2. Big Oh notation #
Created Sat May 4, 2024 at 5:54 PM
[!NOTE] Take-Home Lesson The Big Oh notation and worst-case analysis are tools that greatly simplify our ability to compare the efficiency of algorithms.
Why Big-Oh #
The worst, best or average case, are mathematical functions over the input size. However, it’s difficult to work precisely with these functions, because they tend to:
- Have too many bumps. Explain by example - a binary search works a bit faster is the size of the array is n=2k-1 (where k is an integer), because array partitions work out nicely. This detail is not very important, but it does hint that the mathematical function may be too complicated, with little bumps up and down.
- Difficult to specify precisely - coming up with a complicated worst case like T(n) = 12754n2 + 4353n + 834lg2n + 13546 would almost do away gains we had with simplicity of the RAM model, and we’d actually be doing the same work as if the program was machine dependent (since we would consider so much detail). But we can observe that algorithm grows “quadratically with n”. Other parts are cumbersome and not helpful.

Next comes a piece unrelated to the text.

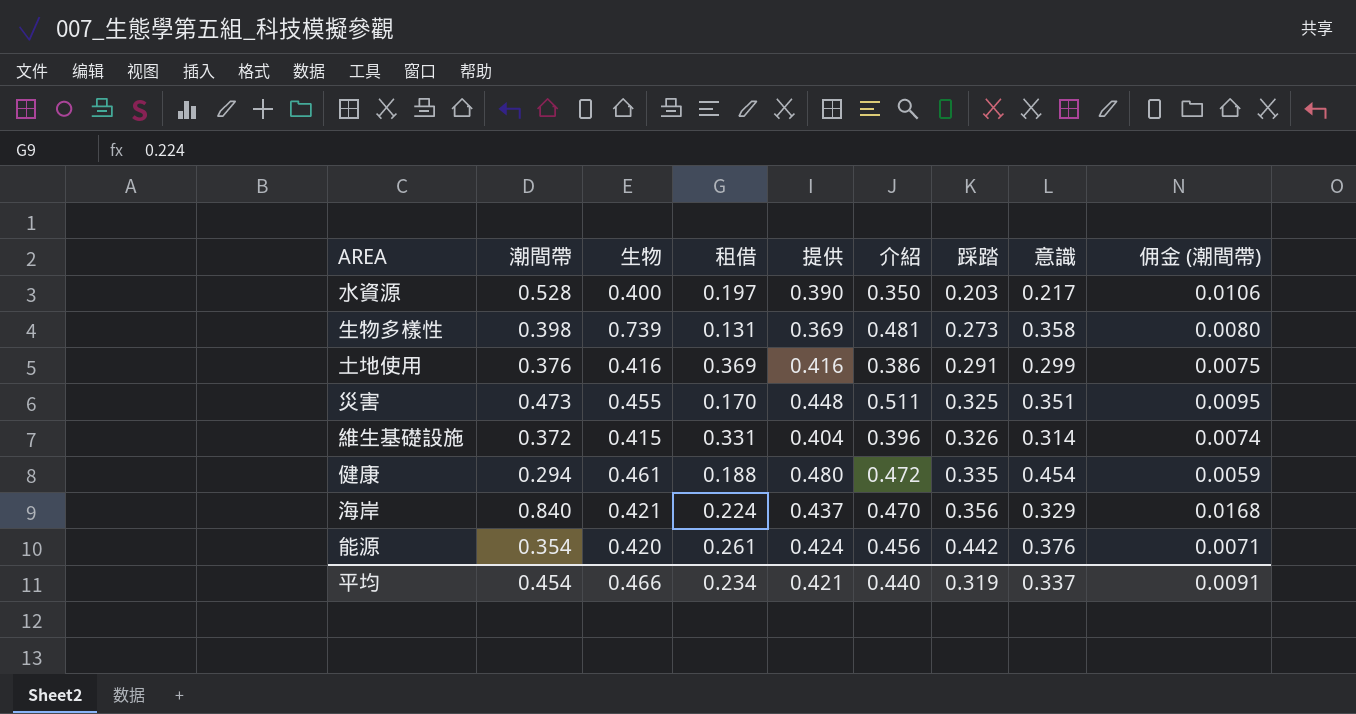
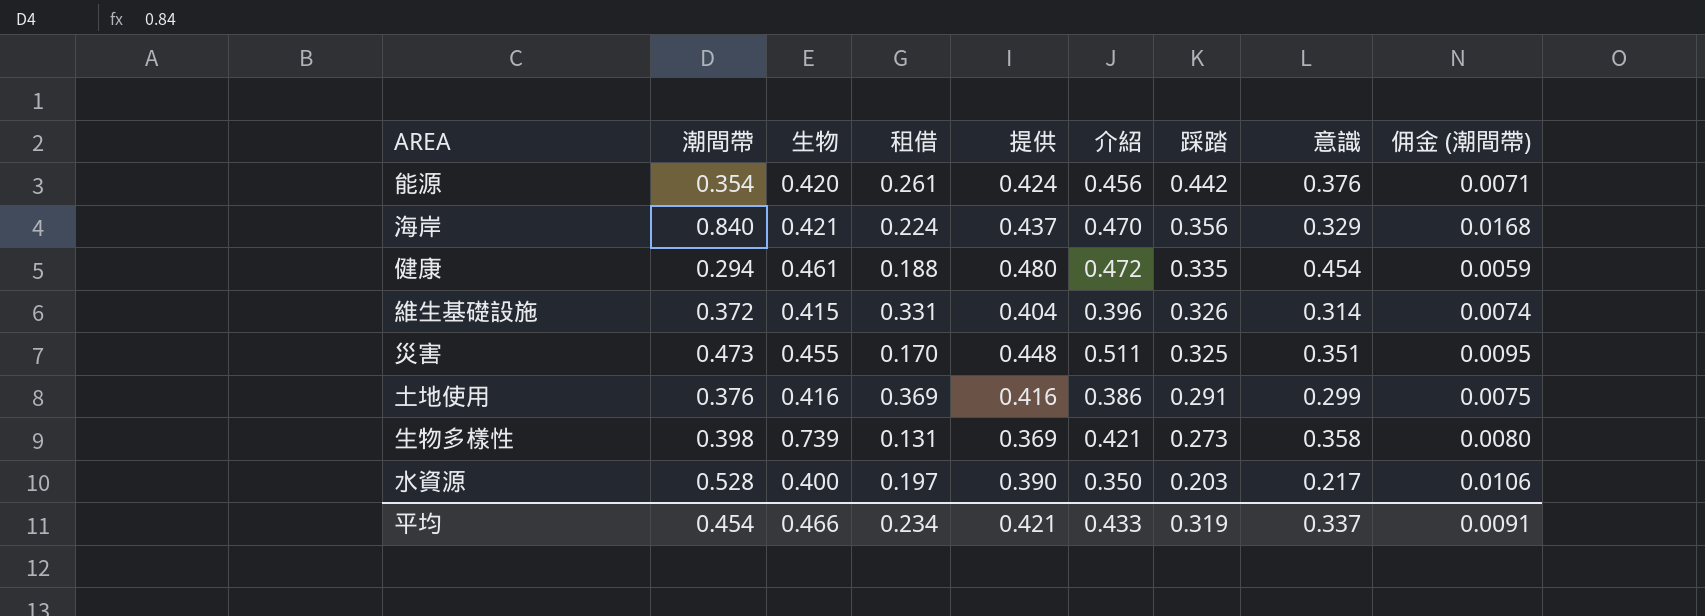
row order: 踩踏 ascending -> 踩踏 descending
生物多樣性 | 介紹: 0.481 -> 0.421
平均 | 介紹: 0.440 -> 0.433

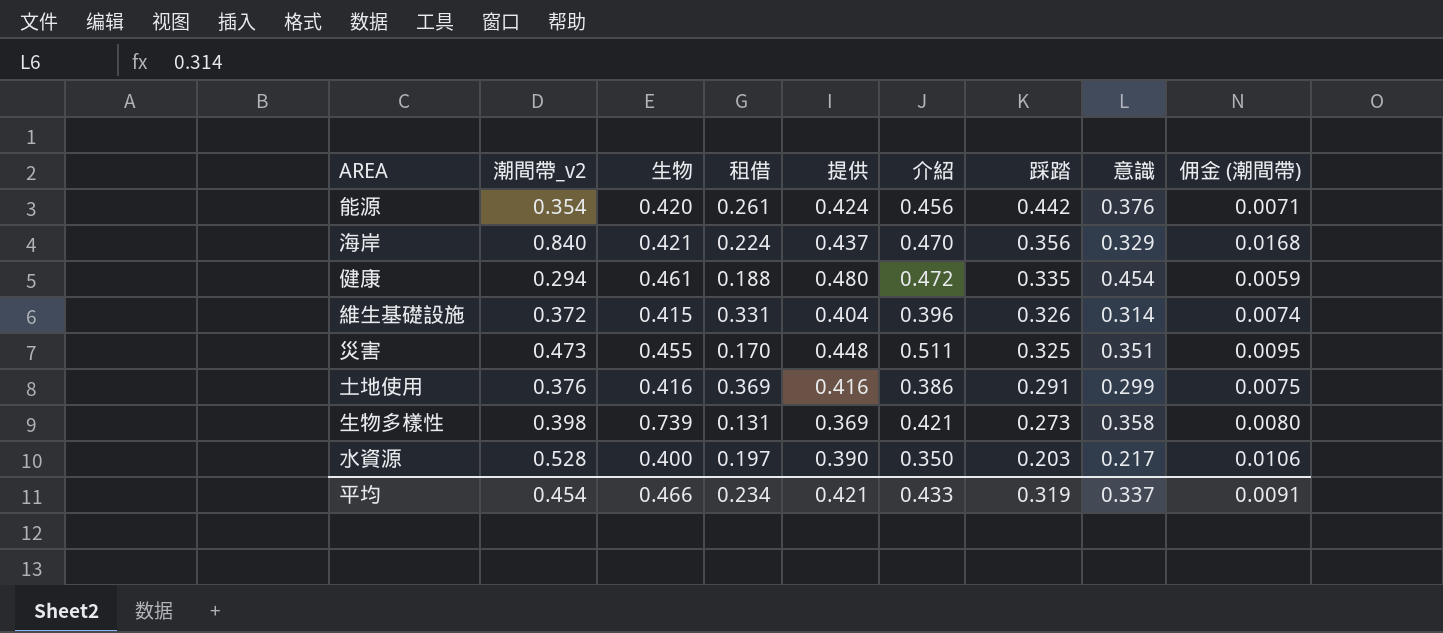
column name: 潮間帶 -> 潮間帶_v2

This means that it’s much easier to talk in terms of upper and lower bounds of total steps taken (i.e. of a mathematical function).
3 notations #
There are 3 variations of the notation:
- Oh (maid big): f(n) = O(g(n)) means c · g(n) is an upper bound on f(n). Thus, there exists some constant c such that f (n) ≤ c · g(n) for every large enough n (that is, for all n ≥ n0, for some constant n0).
- Sigma (maid small): f(n) = Ω(g(n)) means c·g(n) is a lower bound on f(n). Thus, there exists some constant c such that f(n) ≥ c · g(n) for all n ≥ n0.
- Theta (maid middle line, i.e. between): f(n) = Θ(g(n)) means c1 · g(n) is an upper bound on f(n) and c2 · g(n) is a lower bound on f(n), for all n ≥ n0. Thus, there exist constants c1 and c2 such that f(n) ≤ c1 ·g(n) and f(n) ≥ c2 ·g(n) for all n ≥ n0. This means that g(n) provides a nice, tight bound on f(n).
Note:
- We are not concerned with small values of n. We are only concerned with large values, the smallest of them being n0.
- Even though bounds can be anything after a given value, we should try to have tight bounds.